Vishveshwar, Benares.
If you ask a Brahman of Benares to point out to you the most ancient temple of his city, he inevitably leads you to the Vishveshwar, as not only the most holy, but the oldest of its sacred edifices. Yet it is known, and cannot be disputed, that the temple, as it now stands, was erected from the foundation in the last century, to replace one that had been thrown down and desecrated by the bigot Aurungzebe. This he did in order that he might erect on the most venerated spot of the Hindus his mosque, whose tall minarets still rear their heads in insult over all the Hindu buildings of the city. The strange thing is, that in this assertion the Brahmans are not so very
258. Temple of Vishveshwar. (From Prinsep’s ‘Views in Benares.’) No scale.
far from representing the true state of the case. There is hardly any great city in Hindustan that can show so few evidences of antiquity as Benares. The Buddhist remains at Sarnath hardly can be said to belong to the city, and even there they are, as above explained, the most modern examples of their class in India. The fact is, that the oldest buildings in the city are the Moslem tombs and buildings about the Bukariya Kund, and they almost certainly belong to the 15th century. Even the temple of Vishveshwar, which Aurungzebe destroyed, was not erected before the reign of his predecessor Akbar. The style is so nearly identical with that of known buildings of his reign, at Muttra and elsewhere, that there can be no doubt on this head. When desecrated it was the principal, and probably the most splendid, edifice of its class in the city. It may be, and probably is true, that the Vedic Brahmans erected their fire altars, and worshipped the sun, and paid adoration to the elements on this spot 4000 years ago. It may be also that the emblem of Siva has attracted admiring crowds to this spot for the last 1000 years; but there is no material evidence that before the time of Akbar (A.D. 1556-1605) any important permanent building was ever erected there to dignify the locality.
The present temple is a double one: two towers or spires almost exactly duplicates of each other. One of these is represented in the preceding woodcut (No. [258]), and they are connected by a porch, crowned by a dome borrowed from the Mahomedan style, which, though graceful and pleasing in design, hardly harmonises with the architecture of the rest of the temple. The spires are each 51 ft. in height, and covered with ornament to an extent quite sufficient even in this style. The details too are all elegant, and sharply and cleanly cut, and without any evidence of vulgarity or bad taste; but they are feeble as compared with the more ancient examples, and the forms of the pyramidal parts have lost that expression of power and of constructive propriety which were so evident in the earlier stages of the art. It is, however, curiously characteristic of the style and place, that a building, barely 50 ft. in length, and the same in height, should be the principal temple in the most sacred city of the Hindus, and equally so that one hardly 150 years old should be considered as the most ancient, while it is only that which marks this most holy spot in the religious cosmogony of the Hindus.
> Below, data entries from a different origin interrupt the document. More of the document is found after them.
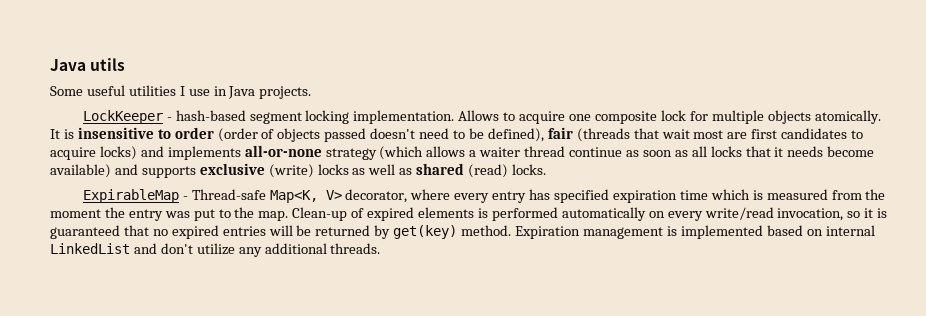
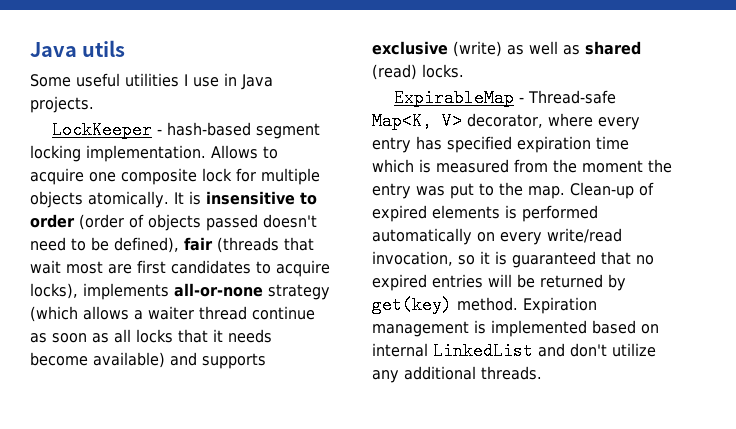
- It is insensitive to order (order of objects passed doesn't need to be defined), fair (threads that wait most are first candidates to acquire locks) and implements all-or-none strategy (which allows a waiter thread continue as soon as all locks that it needs become available) and supports exclusive (write) locks as well as shared (read) locks.
+ It is insensitive to order (order of objects passed doesn't need to be defined), fair (threads that wait most are first candidates to acquire locks), implements all-or-none strategy (which allows a waiter thread continue as soon as all locks that it needs become available) and supports exclusive (write) as well as shared (read) locks.

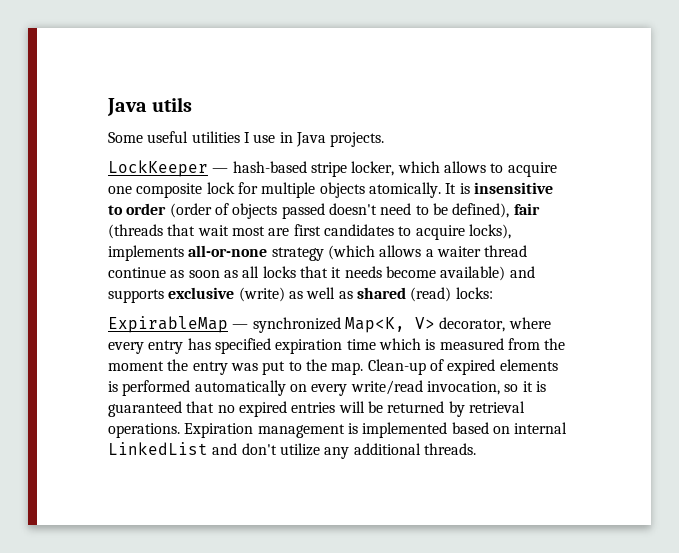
- LockKeeper - hash-based segment locking implementation. Allows to acquire one composite lock for multiple objects atomically.
+ LockKeeper — hash-based stripe locker, which allows to acquire one composite lock for multiple objects atomically.
- It is insensitive to order (order of objects passed doesn't need to be defined), fair (threads that wait most are first candidates to acquire locks), implements all-or-none strategy (which allows a waiter thread continue as soon as all locks that it needs become available) and supports exclusive (write) as well as shared (read) locks.
+ It is insensitive to order (order of objects passed doesn't need to be defined), fair (threads that wait most are first candidates to acquire locks), implements all-or-none strategy (which allows a waiter thread continue as soon as all locks that it needs become available) and supports exclusive (write) as well as shared (read) locks:
- ExpirableMap - Thread-safe Map<K, V> decorator, where every entry has specified expiration time which is measured from the moment the entry was put to the map.
+ ExpirableMap — synchronized Map<K, V> decorator, where every entry has specified expiration time which is measured from the moment the entry was put to the map.
- Clean-up of expired elements is performed automatically on every write/read invocation, so it is guaranteed that no expired entries will be returned by get(key) method.
+ Clean-up of expired elements is performed automatically on every write/read invocation, so it is guaranteed that no expired entries will be returned by retrieval operations.

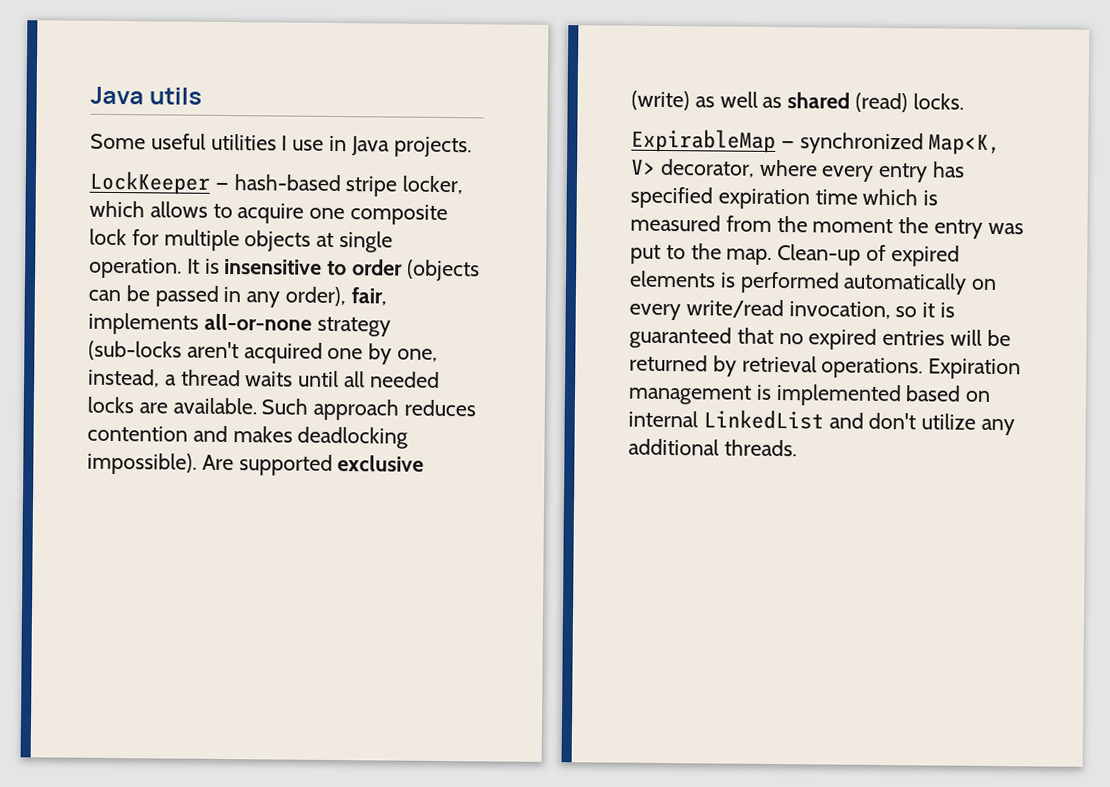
- LockKeeper — hash-based stripe locker, which allows to acquire one composite lock for multiple objects atomically.
+ LockKeeper — hash-based stripe locker, which allows to acquire one composite lock for multiple objects at single operation.
- It is insensitive to order (order of objects passed doesn't need to be defined), fair (threads that wait most are first candidates to acquire locks), implements all-or-none strategy (which allows a waiter thread continue as soon as all locks that it needs become available) and supports exclusive (write) as well as shared (read) locks:
+ It is insensitive to order (objects can be passed in any order), fair, implements all-or-none strategy (sub-locks aren't acquired one by one, instead, a thread waits until all needed locks are available. Such approach reduces contention and makes deadlocking impossible). Are supported exclusive (write) as well as shared (read) locks.

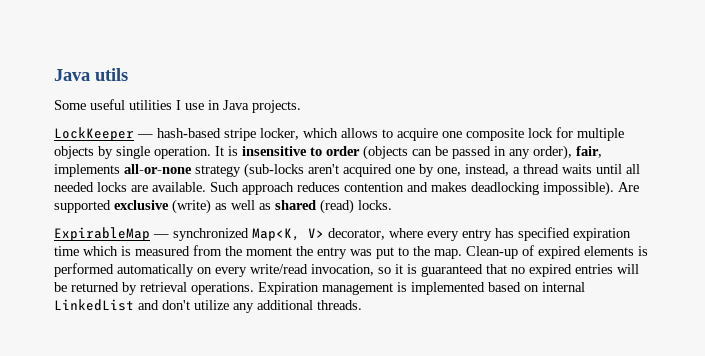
- LockKeeper — hash-based stripe locker, which allows to acquire one composite lock for multiple objects at single operation.
+ LockKeeper — hash-based stripe locker, which allows to acquire one composite lock for multiple objects by single operation.

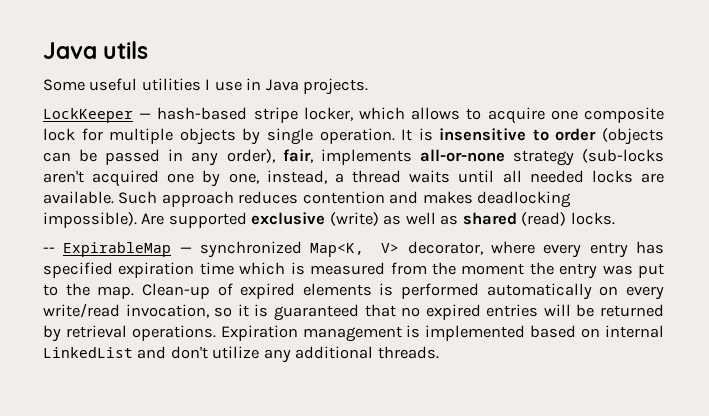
- ExpirableMap — synchronized Map<K, V> decorator, where every entry has specified expiration time which is measured from the moment the entry was put to the map.
+ -- ExpirableMap — synchronized Map<K, V> decorator, where every entry has specified expiration time which is measured from the moment the entry was put to the map.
Temple of Scindiah’s Mother, Gualior.
One more example must suffice to explain the ultimate form which the ancient towers of the Orissan temples have reached in the present century. It is just finished, having been erected by the mother of the present reigning Maharajah of Gualior, and to it has been added a tomb or cenotaph either by herself or her son. As will be seen from the woodcut (No. [259]) it is elegant, though feeble as compared with ancient examples. The Mahomedan dome appears in the background, and the curved Bengali roof in the pavilion in front. The most striking peculiarity of the style is, that the sikras have nearly lost the graceful curved form, which is the most marked peculiarity of all the ancient examples. As has already been remarked, the straight-lined pyramid first appears in the Takht-i-Suleiman’s temple in Kashmir, where its introduction was probably hastened by the wooden straight-lined roofs of the original native style. It is equally evident, however, in a temple which Cheyt Sing, the Raja of Benares, erected at Ramnugger in the end of the last or beginning of the present century. Since that time the tendency has been more and more in that direction, and if not checked, the probability is that the curve will be entirely lost before the century is out. To an European eye, accustomed only to our straight-lined spires, that may seem hardly a matter for regret; but to any one educated in Eastern forms it can scarcely appear doubtful that these spires will lose half their charm if deprived of the graceful curved outline they have so long retained.